Action item — Within the material below, find each line bearing the word "Mono" and present it.

Data provided —
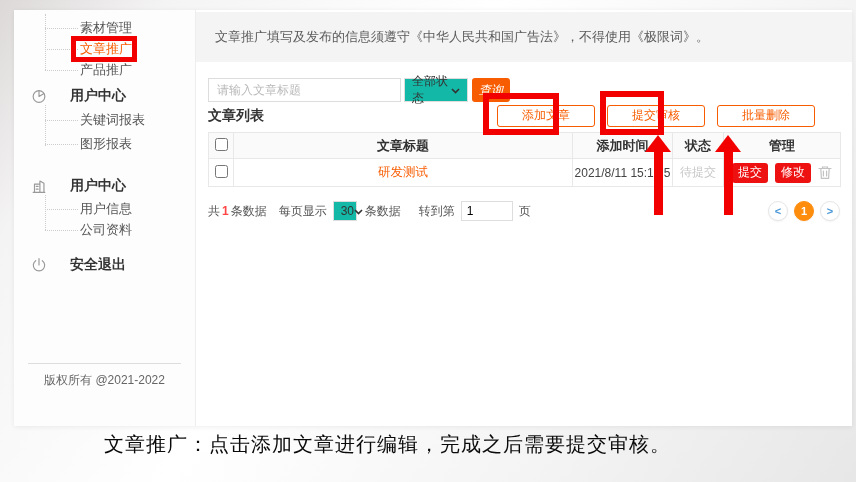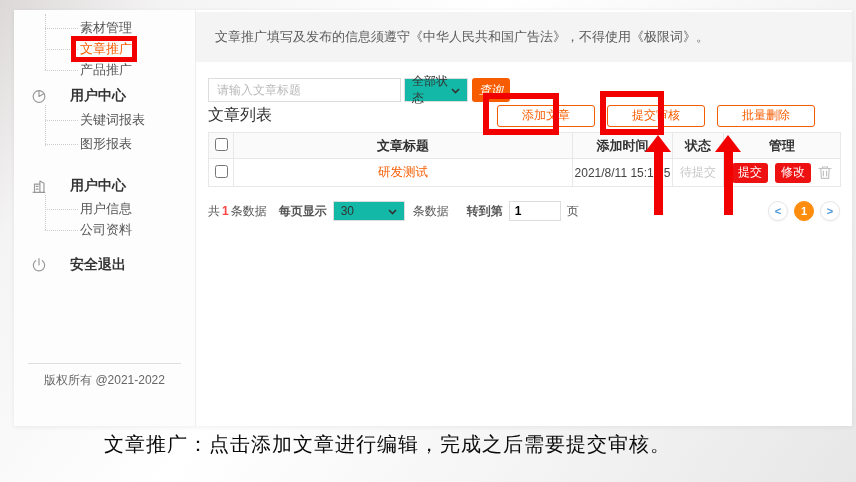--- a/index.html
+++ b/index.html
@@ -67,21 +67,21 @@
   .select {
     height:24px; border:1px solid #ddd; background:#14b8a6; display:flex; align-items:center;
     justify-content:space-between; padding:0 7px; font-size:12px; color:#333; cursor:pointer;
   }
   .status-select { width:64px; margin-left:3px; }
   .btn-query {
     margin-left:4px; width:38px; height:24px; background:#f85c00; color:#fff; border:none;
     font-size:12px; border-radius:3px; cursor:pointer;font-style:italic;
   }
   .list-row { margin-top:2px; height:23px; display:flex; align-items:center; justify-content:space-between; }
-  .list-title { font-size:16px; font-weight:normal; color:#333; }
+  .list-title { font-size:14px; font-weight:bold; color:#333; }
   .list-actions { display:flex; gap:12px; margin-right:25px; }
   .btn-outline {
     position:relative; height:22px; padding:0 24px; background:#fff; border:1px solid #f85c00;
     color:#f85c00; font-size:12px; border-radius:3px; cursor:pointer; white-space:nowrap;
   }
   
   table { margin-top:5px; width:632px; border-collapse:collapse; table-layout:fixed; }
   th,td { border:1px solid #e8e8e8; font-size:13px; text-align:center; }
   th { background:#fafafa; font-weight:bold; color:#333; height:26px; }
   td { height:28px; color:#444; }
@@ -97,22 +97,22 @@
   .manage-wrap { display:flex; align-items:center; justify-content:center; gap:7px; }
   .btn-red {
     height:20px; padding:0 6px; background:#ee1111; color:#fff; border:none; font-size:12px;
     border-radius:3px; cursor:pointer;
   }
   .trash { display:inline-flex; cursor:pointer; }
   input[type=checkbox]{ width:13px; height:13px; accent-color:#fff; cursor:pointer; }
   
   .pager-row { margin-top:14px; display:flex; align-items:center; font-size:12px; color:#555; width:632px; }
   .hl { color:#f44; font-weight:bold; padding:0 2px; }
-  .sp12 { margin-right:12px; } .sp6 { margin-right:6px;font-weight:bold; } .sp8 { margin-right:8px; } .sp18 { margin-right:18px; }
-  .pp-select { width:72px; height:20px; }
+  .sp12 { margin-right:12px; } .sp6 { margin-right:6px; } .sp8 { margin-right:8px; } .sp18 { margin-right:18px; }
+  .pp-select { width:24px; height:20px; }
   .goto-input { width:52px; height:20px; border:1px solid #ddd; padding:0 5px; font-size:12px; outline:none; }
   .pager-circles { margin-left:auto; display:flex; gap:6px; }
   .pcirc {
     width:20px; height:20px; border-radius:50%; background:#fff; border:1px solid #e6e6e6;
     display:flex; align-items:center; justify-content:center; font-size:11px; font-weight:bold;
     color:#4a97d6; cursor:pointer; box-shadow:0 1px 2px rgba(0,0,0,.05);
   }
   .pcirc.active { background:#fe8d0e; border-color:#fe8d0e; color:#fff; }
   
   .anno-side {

* * *

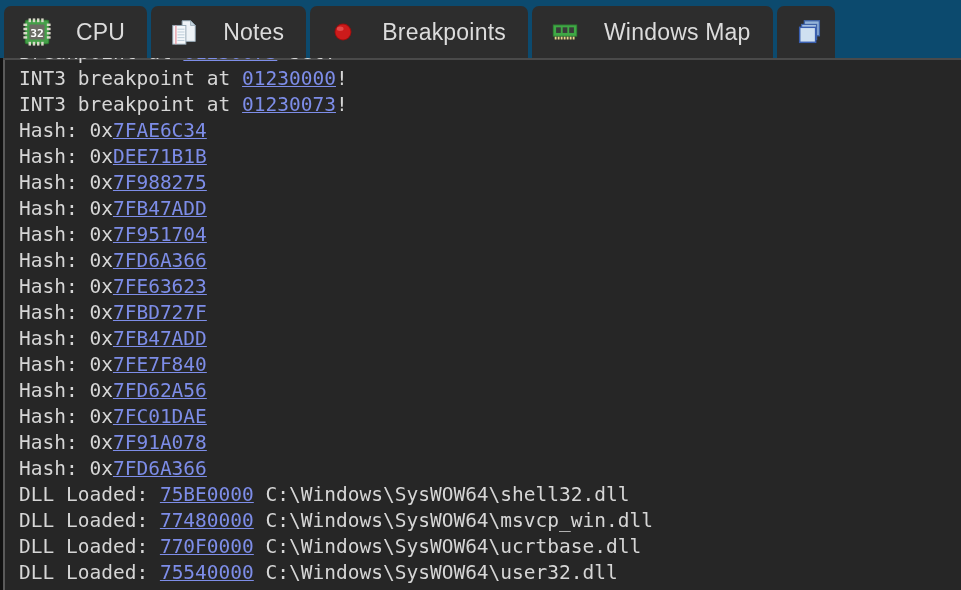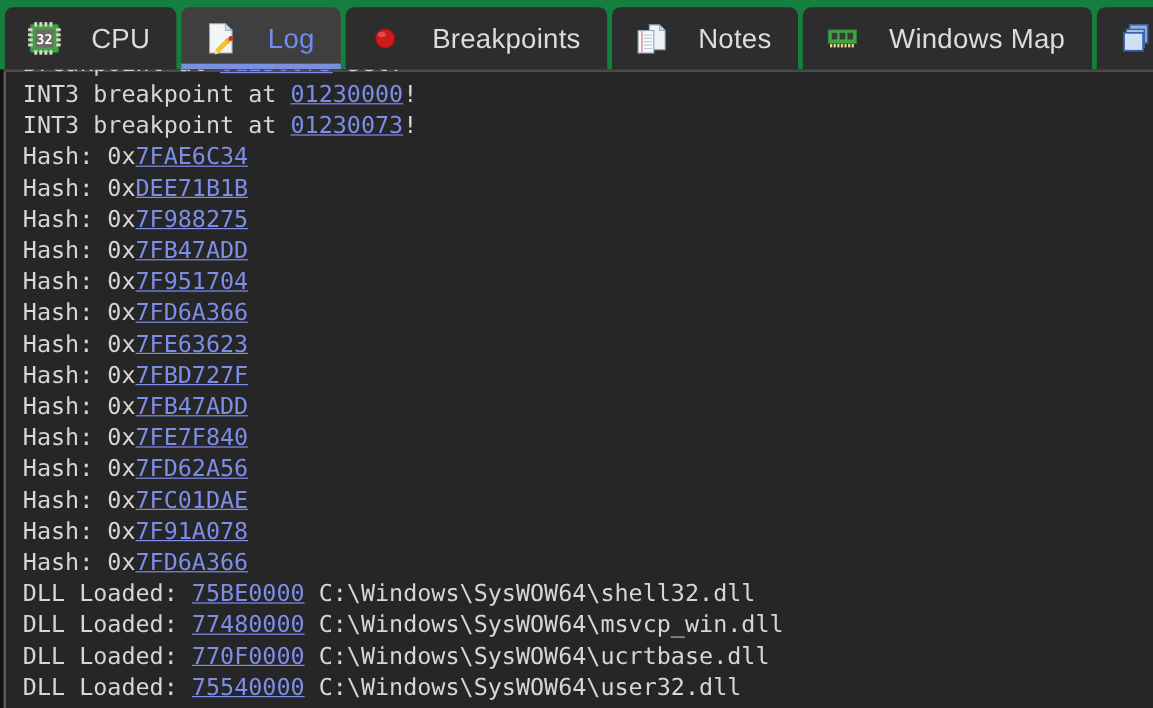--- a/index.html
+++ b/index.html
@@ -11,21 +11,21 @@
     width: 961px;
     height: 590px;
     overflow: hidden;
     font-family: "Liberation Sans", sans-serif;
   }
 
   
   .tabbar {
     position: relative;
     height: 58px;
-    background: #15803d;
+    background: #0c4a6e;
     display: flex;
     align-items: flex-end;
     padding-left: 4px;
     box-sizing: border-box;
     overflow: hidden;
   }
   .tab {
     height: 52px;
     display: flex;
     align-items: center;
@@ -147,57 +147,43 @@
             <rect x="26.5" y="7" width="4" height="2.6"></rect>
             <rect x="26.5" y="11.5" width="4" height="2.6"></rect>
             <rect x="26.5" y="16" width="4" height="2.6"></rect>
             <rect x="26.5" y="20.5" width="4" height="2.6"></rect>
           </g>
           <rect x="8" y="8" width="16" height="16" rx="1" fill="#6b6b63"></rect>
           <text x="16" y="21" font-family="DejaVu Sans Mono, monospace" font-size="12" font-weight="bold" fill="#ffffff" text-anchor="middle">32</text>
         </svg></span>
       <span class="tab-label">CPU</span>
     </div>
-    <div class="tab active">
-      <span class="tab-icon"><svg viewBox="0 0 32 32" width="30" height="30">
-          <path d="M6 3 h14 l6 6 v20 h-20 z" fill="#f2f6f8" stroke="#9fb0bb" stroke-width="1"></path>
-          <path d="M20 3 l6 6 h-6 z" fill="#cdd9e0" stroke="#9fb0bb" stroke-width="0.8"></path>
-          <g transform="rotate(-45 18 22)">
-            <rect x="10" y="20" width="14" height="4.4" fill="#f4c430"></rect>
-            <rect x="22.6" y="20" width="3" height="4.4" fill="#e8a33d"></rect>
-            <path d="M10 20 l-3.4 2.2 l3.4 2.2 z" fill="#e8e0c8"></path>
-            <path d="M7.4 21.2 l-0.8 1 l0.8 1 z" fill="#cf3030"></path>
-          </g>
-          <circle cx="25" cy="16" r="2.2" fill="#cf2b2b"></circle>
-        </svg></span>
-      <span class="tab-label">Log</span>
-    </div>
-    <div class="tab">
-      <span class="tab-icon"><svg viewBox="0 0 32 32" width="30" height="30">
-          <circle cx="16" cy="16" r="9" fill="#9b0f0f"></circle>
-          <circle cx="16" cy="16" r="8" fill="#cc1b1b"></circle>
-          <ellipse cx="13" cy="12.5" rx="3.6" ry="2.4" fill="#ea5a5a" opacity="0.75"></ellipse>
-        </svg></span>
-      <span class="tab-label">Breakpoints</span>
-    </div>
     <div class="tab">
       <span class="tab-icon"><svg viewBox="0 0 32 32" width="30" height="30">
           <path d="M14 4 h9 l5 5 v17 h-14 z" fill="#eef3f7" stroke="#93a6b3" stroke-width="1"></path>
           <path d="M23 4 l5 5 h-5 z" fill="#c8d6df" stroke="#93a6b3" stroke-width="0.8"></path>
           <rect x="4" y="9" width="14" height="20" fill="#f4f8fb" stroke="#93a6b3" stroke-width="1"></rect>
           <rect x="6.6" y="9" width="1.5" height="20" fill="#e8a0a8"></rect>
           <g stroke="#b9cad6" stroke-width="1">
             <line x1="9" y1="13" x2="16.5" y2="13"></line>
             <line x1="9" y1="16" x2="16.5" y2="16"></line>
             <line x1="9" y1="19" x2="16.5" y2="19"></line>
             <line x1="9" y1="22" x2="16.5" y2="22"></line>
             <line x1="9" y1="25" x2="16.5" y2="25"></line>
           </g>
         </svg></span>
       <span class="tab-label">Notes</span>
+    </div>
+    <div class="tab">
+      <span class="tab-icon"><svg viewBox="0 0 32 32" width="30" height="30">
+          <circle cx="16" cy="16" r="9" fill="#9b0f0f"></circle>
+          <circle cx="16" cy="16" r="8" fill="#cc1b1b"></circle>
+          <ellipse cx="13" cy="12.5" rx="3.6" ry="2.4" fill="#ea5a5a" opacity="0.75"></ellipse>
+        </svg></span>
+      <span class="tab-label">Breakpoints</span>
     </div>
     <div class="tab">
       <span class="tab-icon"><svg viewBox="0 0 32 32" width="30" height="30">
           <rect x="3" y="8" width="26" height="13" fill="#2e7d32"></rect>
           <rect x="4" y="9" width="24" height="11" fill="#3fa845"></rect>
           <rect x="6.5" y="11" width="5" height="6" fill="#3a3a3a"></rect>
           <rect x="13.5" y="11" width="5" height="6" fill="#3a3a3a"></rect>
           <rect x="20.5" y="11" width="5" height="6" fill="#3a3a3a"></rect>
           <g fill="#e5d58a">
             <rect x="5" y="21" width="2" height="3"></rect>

--

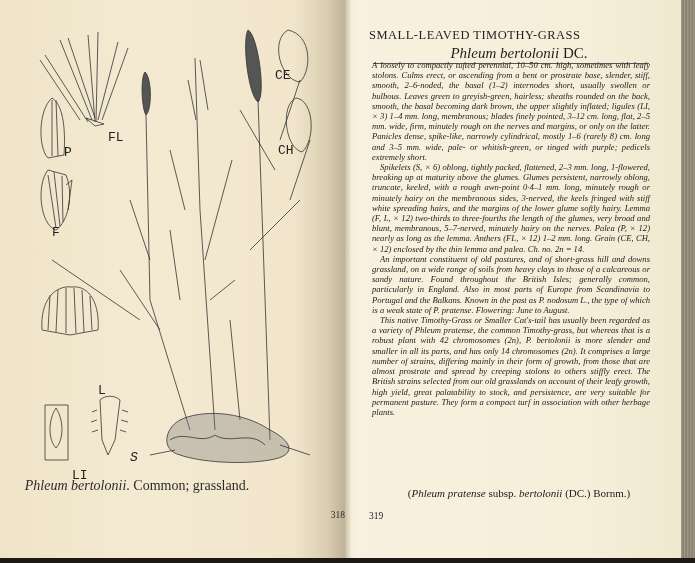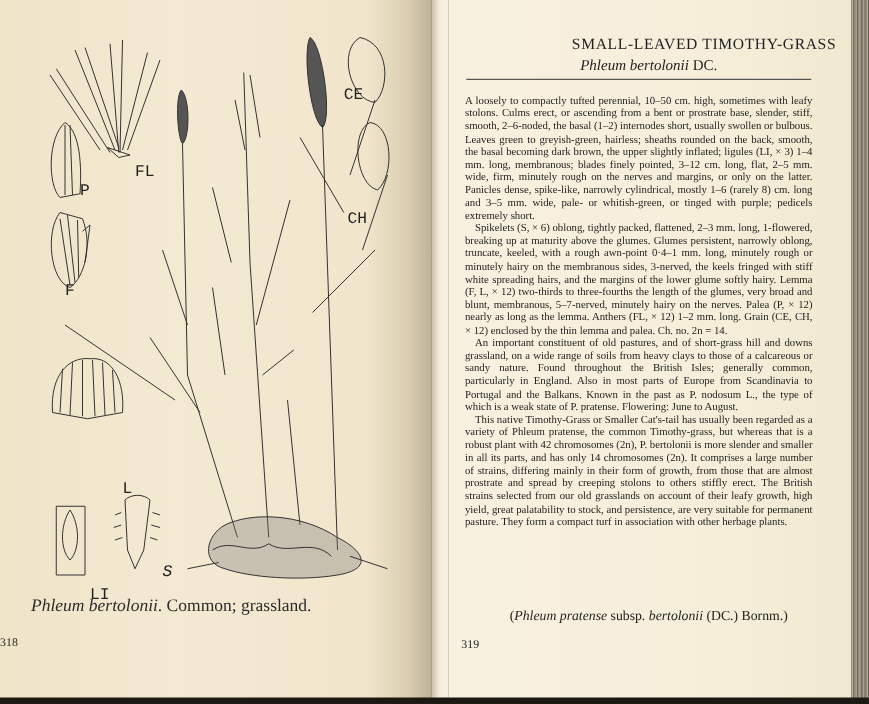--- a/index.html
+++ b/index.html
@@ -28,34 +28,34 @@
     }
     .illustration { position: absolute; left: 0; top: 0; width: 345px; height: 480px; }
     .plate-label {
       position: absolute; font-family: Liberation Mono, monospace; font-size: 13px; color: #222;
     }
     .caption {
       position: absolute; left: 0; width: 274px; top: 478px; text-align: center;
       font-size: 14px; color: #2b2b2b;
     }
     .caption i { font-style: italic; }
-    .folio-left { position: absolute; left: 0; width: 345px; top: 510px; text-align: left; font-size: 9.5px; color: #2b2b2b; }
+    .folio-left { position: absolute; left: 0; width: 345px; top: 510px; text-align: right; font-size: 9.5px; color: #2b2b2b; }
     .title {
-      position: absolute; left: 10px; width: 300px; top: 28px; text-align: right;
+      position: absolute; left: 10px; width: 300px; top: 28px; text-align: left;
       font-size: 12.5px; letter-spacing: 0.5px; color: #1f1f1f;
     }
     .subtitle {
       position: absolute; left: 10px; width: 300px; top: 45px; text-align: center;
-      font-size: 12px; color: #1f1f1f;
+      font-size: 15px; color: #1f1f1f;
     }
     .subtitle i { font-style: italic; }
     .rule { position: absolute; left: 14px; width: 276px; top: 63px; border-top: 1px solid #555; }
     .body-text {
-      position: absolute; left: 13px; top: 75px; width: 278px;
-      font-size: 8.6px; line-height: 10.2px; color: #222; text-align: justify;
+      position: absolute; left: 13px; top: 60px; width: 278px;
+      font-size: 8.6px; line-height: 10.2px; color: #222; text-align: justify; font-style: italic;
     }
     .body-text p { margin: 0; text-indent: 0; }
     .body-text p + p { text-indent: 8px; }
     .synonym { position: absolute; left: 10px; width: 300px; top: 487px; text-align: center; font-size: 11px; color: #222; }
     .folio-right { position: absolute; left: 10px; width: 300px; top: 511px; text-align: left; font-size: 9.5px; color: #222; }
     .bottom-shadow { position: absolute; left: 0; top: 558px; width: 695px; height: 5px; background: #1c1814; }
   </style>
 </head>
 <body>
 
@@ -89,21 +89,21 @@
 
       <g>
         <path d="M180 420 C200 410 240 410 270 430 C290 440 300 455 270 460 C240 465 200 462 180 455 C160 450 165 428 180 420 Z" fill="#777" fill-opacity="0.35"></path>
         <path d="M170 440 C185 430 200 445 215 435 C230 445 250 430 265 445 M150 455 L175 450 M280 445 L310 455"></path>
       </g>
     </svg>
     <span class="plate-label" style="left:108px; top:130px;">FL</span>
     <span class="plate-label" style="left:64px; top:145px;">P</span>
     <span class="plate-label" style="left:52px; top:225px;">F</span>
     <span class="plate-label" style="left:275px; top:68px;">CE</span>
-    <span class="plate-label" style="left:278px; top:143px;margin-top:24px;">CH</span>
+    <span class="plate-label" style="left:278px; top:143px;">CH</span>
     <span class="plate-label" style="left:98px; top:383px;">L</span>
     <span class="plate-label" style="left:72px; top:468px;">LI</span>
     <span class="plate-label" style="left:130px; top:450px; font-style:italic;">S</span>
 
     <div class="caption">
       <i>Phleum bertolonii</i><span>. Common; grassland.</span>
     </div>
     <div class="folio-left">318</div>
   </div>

Answer for the task —
           <text x="16" y="21" font-family="DejaVu Sans Mono, monospace" font-size="12" font-weight="bold" fill="#ffffff" text-anchor="middle">32</text>
       position: absolute; font-family: Liberation Mono, monospace; font-size: 13px; color: #222;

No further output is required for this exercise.